The task -
Each line in the data holding "which" should be listed.

Exercise materials -
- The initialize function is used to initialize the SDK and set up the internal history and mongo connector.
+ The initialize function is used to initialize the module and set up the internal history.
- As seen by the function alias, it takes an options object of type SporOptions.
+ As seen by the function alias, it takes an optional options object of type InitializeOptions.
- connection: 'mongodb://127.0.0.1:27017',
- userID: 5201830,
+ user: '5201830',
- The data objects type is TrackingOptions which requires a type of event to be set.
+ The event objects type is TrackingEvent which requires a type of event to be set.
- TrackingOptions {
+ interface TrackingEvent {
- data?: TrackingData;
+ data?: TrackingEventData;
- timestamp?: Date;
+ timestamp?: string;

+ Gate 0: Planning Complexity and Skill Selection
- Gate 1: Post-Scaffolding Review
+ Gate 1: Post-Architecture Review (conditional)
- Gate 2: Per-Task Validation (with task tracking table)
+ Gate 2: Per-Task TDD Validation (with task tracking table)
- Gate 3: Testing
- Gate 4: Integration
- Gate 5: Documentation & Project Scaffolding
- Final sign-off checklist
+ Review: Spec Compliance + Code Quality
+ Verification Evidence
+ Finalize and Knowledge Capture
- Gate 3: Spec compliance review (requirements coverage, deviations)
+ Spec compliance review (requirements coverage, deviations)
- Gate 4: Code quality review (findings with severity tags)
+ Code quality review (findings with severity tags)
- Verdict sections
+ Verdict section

Solution below -
- The data objects type is TrackingOptions which requires a type of event to be set.
+ The event objects type is TrackingEvent which requires a type of event to be set.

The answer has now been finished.